Airport in Western New York State, United States

Niagara Falls International Airport is located 4 mi east of downtown Niagara Falls, in the Town of Niagara in Niagara County, New York, United States. Owned and operated by the Niagara Frontier Transportation Authority, the airport is a joint civil-military airfield and shares its runways with the Niagara Falls Air Reserve Station. A new terminal building opened in 2009. It is notable for serving vastly more Canadian passengers from over the nearby border than Americans.

==History==
Niagara Falls International Airport opened in 1928 as a municipal airport with four crushed-stone runways.

During World War II, Bell Aircraft established a large manufacturing plant next to the airport, where during the war it built over 10,000 P-39 Airacobras and P-63 Kingcobras. Bell employed over 28,000 at the plant. After the war, the plant was the development site of the Bell X-1 used by Chuck Yeager to break the sound barrier in 1947.

The United States Army Air Forces assumed jurisdiction of the airport during the war, with the 3522d Army Air Force Base Unit managing the airport and coordinating use of the airfield with Bell Aircraft. The airfield was improved with macadam runways, 4000x150 (N/S), 4000x150 (NE/SW), 4200x300 (E/W), 4000x150 (NW/SE), and added many taxiways and other improvements to handle large numbers of aircraft. Air Technical Service Command also operated an aircraft modification center at the airport where new aircraft were given various updates prior to their deployment to operational bases and overseas combat theaters.

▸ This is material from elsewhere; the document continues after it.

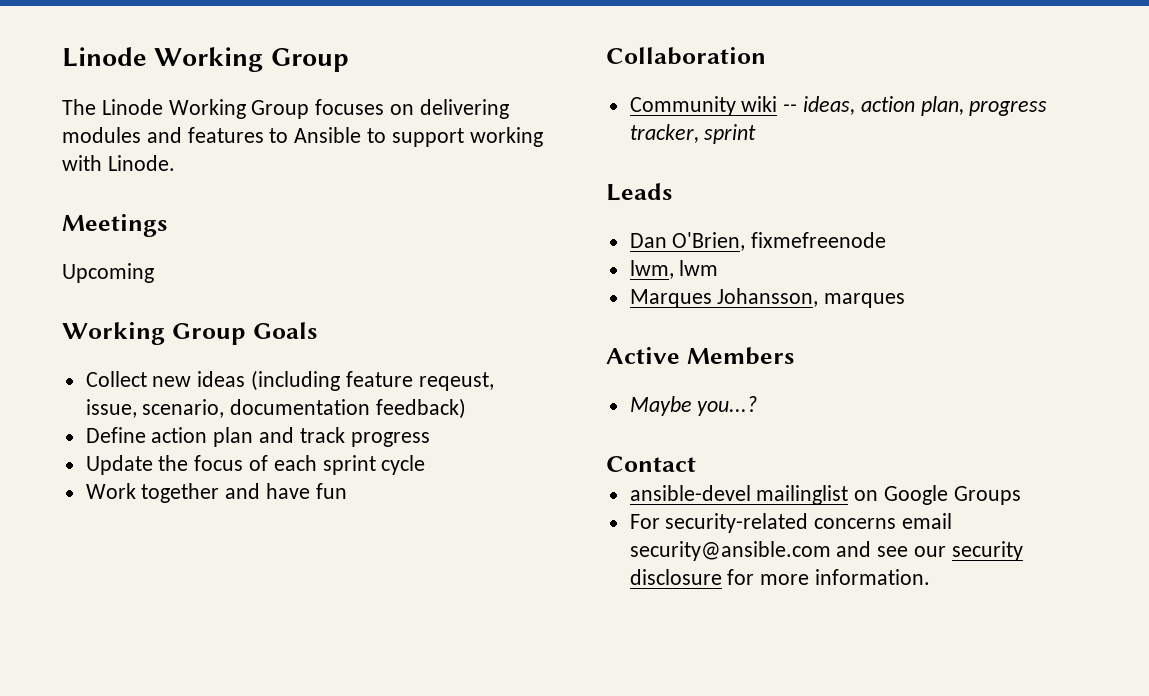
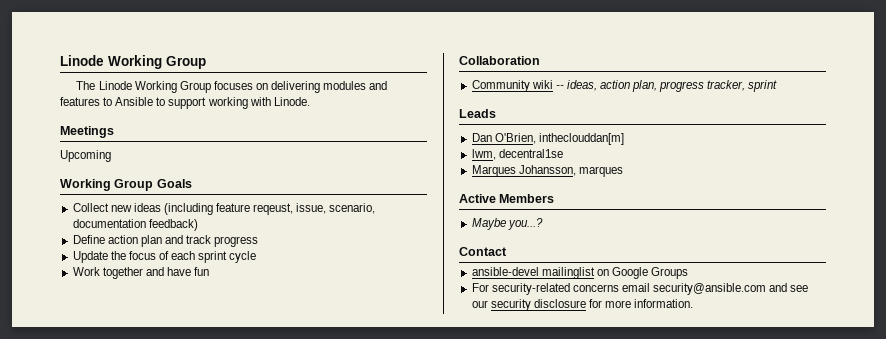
[751,232,887,248] fixmefreenode -> [538,133,624,145] intheclouddan[m]
[679,260,719,276] lwm -> [498,149,563,158] decentral1se

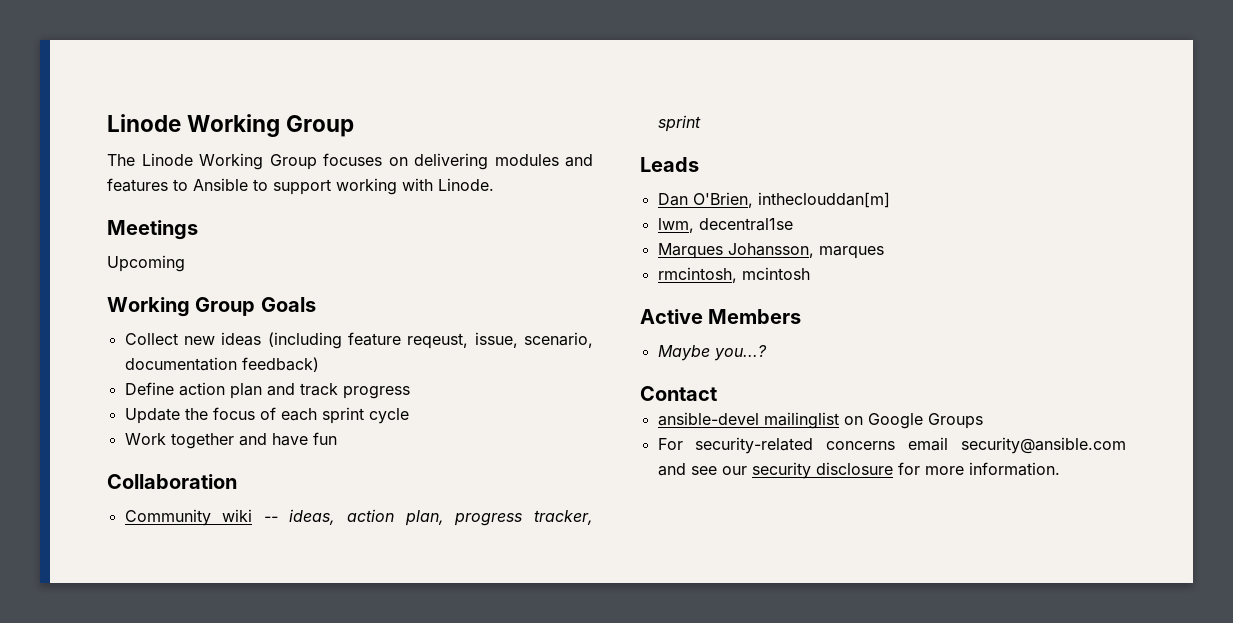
(623, 171) none -> [657,267,810,283] // rmcintosh, mcintosh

Civilian aviation operations and jurisdiction of the airport was returned in early 1946, and a joint-use agreement was made with the United States Air Force for Air Force Reserve and New York Air National Guard use of a portion of the airport.

Today, the Niagara Falls Air Reserve Station is home to the Air Force Reserve Command's 914th Air Refueling Wing (914 ARW), flying the KC-135R Stratotanker. The wing is operationally gained by the Air Mobility Command (AMC). The main runway was extended to over 9,000 feet (2,743 m) in 1959 to handle larger military aircraft, and was extended again in 2003 to its current length of 9,829 feet (2,996 m). For all practical purposes, the facility is a small Air Force base.

In November 2013 Calspan Air Services became the fixed-base operator for the airport, including refueling, ramp assistance, deicing, transportation and maintenance services.

On August 4, 2014, an Air France Boeing 747-428 flight AF356 from Paris Charles-de-Gaulle was diverted into the airport instead of landing in Toronto due to the temporary closing of Toronto Pearson International Airport. Landing and take-off were on Runway 28R. Niagara Falls gets a large number of Toronto's diversions due to its location and long runways.

===Airlines===
American Airlines served Niagara Falls until 1956. From 1982 to 1984, Air Niagara, a post-deregulation airline, flew to Newark Airport (EWR) and Kennedy Airport (JFK) with Boeing 727-100 jetliners. Empire Airlines also served the airport during the mid-1980's, flying to Syracuse, Long Island, Utica, Elmira, and Boston using both the Fokker F28 Fellowship jets and Fairchild Swearingen Metroliner commuter propjets. Kiwi International Air Lines briefly served the airport in 1998 with nonstop Boeing 727-200 jet service to Newark Airport (EWR).

In March 2007, Direct Air initiated nonstop jet service to Myrtle Beach; Direct Air began jet flights to Palm Beach International Airport in November 2010. Direct Air's flights to Lakeland Linder International Airport in Lakeland, Florida, started in 2011. All Direct Air service at Niagara Falls International Airport ended on March 12, 2012.

In September 2009, a new terminal complex was completed.

Allegiant Airlines began jet service in December 2009. They currently serve Punta Gorda (FL), Orlando-Sanford, and St. Petersburg-Clearwater.

In December 2010, Vision Airlines began jet service on behalf of People Express Airlines (2010s) to Fort Lauderdale–Hollywood International Airport. According to a USA Today news article dated September 26, 2014, Vision Airlines d/b/a People Express no longer operates any scheduled passenger service.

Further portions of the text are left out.